Habits can make or break love and relationships. Habits form over the years, and some habits are good, while others are disturbing. Everyday a person seeks out relationships, but as the day’s progress and standards are lower, frustration becomes the focus of a long journey. As a writer, I communicate with people all over the world. Many of people join chat rooms believing the right person will come their way. Once in the chat room, they soon learn that the Internet is where games are frequently to main goal of the many abroad, thus frustration sets in again.

Sexual transmitted diseases (STD) have put the breaks on love and relationship. Although few continue to join in and out of relationship searching for their soul mate, the breaks are on. Throughout the decades people have spread them self around like germs, participating in sexual relationships with the intent of leaving the person behind. Women at one time were less reluctant to have multiple partners, but as the days, progressed women too joined the bandwagon called promiscuousness.

Some relationships start with one partner believing that the other mate will change over time once love falls into place. People have started relationships with drug addicts, alcoholics, promiscuous persons and so forth, believing that they had the ability to change the person’s habit. As the relationship progresses the mate with intentions of changing the other soon learns that changes are not happening. Thus, intention plays a part in how a relationship works. If the couples are out to change the other, more than likely the relationship will fail.

Intentions are important, since if the best of intentions does not exist, thus harm will be the outcome. Therefore, couples should evaluate their intentions when joining in relationship and love. The couple should also take the time to get to know each other before engaging in sex or commitments. When the two take the time to learn each other’s behavior and habits they can determine if love could develop between the two of them. If the habits are tolerable, thus a relationship is possible, however if the habits are problematic, only trouble will incur, since harmful intentions exist. The person may not feel as though harmful intentions exist, since the habit covers the mind’s ability to think logically.

If the person has alcohol and/or drug problems, an agreement has to take place before the person is capable of delivering a healthy relationship. The person must first admit a problem exists and learn to accept that a disease is controlling the life. Once acceptance is in place, the person must take the steps to recovering from the disease.
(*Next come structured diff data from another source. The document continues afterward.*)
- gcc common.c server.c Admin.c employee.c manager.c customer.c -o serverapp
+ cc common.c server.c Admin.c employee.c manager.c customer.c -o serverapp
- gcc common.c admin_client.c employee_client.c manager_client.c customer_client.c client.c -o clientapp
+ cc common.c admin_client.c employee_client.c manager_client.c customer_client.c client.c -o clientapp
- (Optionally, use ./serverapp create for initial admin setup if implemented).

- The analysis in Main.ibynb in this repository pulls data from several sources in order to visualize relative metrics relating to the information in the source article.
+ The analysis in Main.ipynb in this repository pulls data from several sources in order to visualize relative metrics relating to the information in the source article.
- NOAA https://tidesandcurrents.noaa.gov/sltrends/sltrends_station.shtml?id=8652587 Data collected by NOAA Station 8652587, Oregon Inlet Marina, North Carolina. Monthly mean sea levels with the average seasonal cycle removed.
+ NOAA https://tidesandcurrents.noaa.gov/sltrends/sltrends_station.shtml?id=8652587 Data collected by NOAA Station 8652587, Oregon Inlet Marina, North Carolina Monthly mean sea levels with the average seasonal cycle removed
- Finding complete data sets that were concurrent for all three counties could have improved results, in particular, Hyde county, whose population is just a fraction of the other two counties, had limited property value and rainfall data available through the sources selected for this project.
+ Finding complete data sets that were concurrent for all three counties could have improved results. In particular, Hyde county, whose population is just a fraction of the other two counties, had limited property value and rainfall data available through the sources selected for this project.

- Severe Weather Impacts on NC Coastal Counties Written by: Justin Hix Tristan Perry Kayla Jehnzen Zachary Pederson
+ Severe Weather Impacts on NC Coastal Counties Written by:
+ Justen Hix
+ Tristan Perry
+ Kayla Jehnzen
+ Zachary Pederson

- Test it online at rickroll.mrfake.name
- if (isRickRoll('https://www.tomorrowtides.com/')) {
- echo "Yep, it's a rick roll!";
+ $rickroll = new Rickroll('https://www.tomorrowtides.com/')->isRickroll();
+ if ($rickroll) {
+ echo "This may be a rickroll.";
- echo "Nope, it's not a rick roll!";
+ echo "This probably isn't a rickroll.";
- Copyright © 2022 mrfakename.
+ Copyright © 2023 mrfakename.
Throughout the procedure of seeking and getting help, the person must come to terms with self and learn to love self before he/she is capable of giving love to someone else. The person must also have support and try hard to meet the demands of quitting the habit that controls his/her life. The process can take months or years for recovery, however the time is nothing compared to the results the person will experience when alcohol is no longer controlling the life. Thus, the person can then seek out, searching for love and relationship. Still, the relationship sought out should include an individual willing to provide emotional support, since relapse could occur.

At what time you are searching for love and relationship, keeping aware is essential to avoid letdowns. When a person is aware of what he/she is searching for, thus good results often follow. Therefore, we see that a healthy relationship starts when both parties have a sense of who, they are and what they are searching for in love and relationships.

Love and relationships will continue throughout our existence. Habits will also play a part in relationships, thus learning each other’s habits before intimately joining is smart, since you will know if the person is right for you. Sometimes relationships develop and each other learnt the other’s habits, but as the year’s progress, the habits become frustrating. On this note, we must understand effective communication, since obviously there is a breakdown in the relationship.